**Materials provided:**
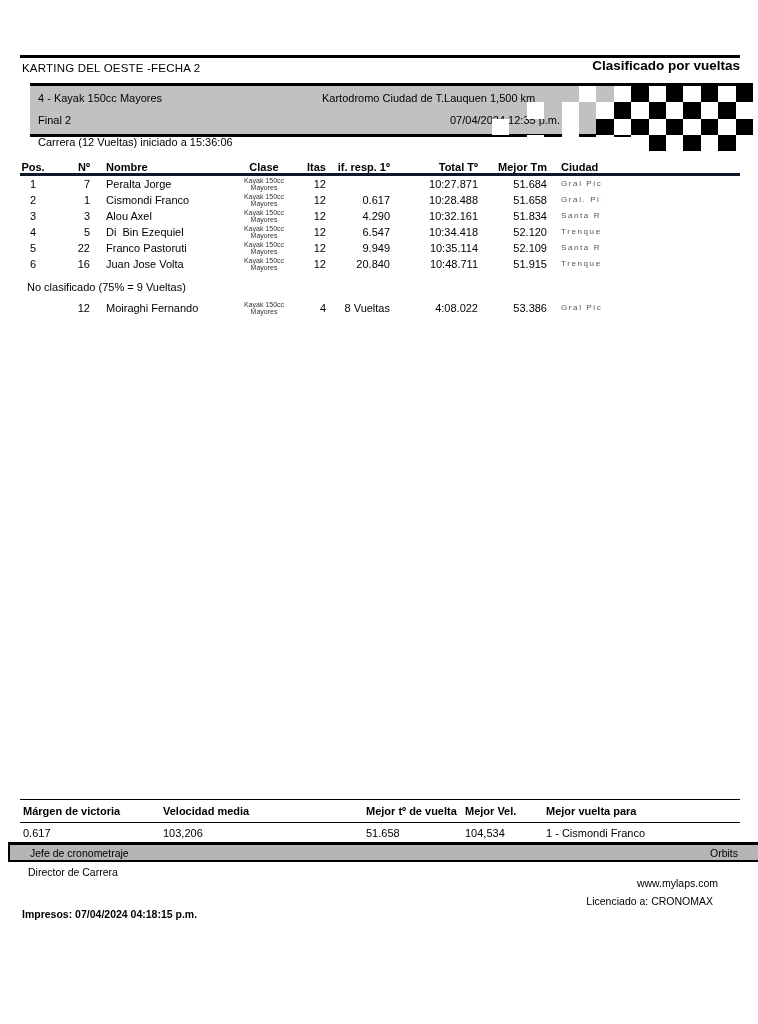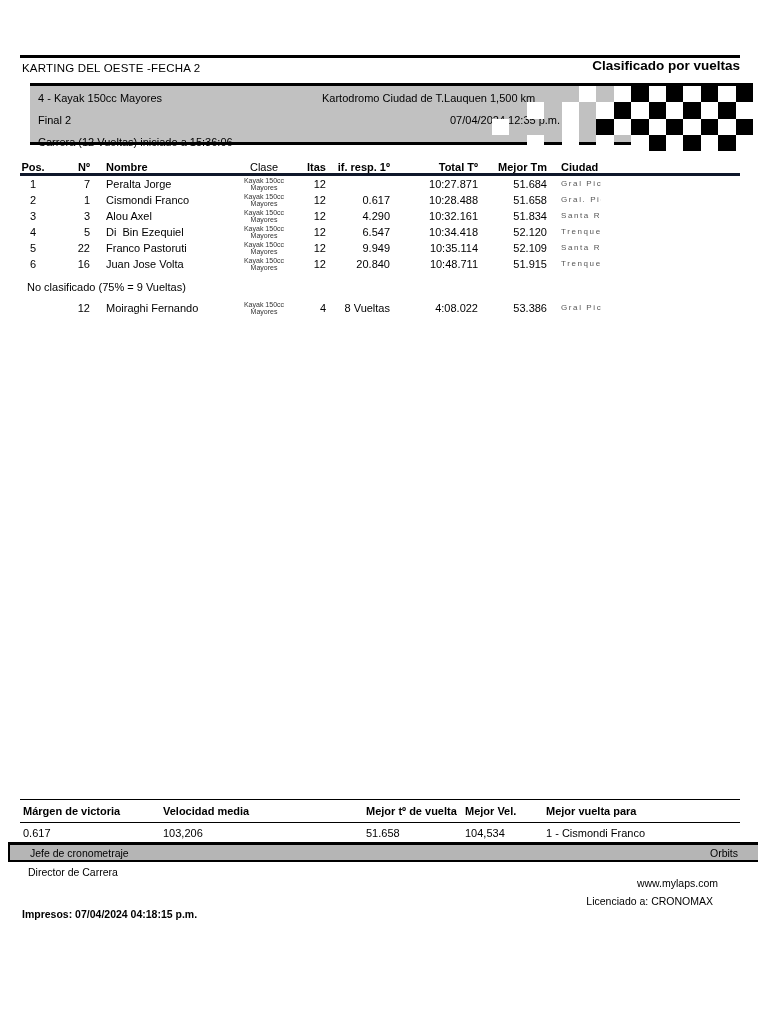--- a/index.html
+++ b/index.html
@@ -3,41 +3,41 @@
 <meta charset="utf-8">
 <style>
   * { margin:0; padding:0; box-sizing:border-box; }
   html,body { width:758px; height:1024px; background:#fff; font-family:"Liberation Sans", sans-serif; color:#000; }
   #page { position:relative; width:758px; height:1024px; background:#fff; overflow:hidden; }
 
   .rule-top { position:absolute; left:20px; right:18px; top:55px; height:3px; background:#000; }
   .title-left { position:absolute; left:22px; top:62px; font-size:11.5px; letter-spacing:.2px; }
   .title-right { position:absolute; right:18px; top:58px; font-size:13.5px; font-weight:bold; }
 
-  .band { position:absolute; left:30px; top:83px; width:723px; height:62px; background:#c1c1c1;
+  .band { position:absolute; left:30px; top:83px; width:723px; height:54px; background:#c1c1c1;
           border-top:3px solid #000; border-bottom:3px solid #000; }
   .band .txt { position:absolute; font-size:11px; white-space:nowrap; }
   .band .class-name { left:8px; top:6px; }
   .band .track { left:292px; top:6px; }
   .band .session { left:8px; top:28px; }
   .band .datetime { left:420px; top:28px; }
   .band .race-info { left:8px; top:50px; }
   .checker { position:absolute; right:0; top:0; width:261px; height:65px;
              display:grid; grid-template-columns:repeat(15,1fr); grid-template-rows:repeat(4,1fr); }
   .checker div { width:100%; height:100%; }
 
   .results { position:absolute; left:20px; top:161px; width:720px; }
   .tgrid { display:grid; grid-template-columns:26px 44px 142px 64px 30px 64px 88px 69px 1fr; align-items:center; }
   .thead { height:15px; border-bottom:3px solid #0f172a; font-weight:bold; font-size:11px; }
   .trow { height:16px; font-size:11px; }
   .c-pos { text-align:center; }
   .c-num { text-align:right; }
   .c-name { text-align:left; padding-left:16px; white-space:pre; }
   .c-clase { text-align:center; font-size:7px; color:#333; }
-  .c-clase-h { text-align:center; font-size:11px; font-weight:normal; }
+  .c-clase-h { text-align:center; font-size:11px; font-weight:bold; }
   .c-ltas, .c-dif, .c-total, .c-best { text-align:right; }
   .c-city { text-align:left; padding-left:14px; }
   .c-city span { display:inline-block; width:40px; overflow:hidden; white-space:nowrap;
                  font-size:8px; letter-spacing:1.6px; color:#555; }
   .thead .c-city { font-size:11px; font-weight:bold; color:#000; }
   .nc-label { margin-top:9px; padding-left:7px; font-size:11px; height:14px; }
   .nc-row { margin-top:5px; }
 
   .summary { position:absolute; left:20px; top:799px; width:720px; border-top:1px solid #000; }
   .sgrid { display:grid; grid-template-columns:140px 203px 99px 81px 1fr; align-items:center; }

**What the task asks:** Your output must contain exactly the lines from the one containing "width:40px; overflow:hidden; white-space:nowrap;" to the final line of the data above, and no other text.

**Solution to this exercise:**
   .c-city span { display:inline-block; width:40px; overflow:hidden; white-space:nowrap;
                  font-size:8px; letter-spacing:1.6px; color:#555; }
   .thead .c-city { font-size:11px; font-weight:bold; color:#000; }
   .nc-label { margin-top:9px; padding-left:7px; font-size:11px; height:14px; }
   .nc-row { margin-top:5px; }
 
   .summary { position:absolute; left:20px; top:799px; width:720px; border-top:1px solid #000; }
   .sgrid { display:grid; grid-template-columns:140px 203px 99px 81px 1fr; align-items:center; }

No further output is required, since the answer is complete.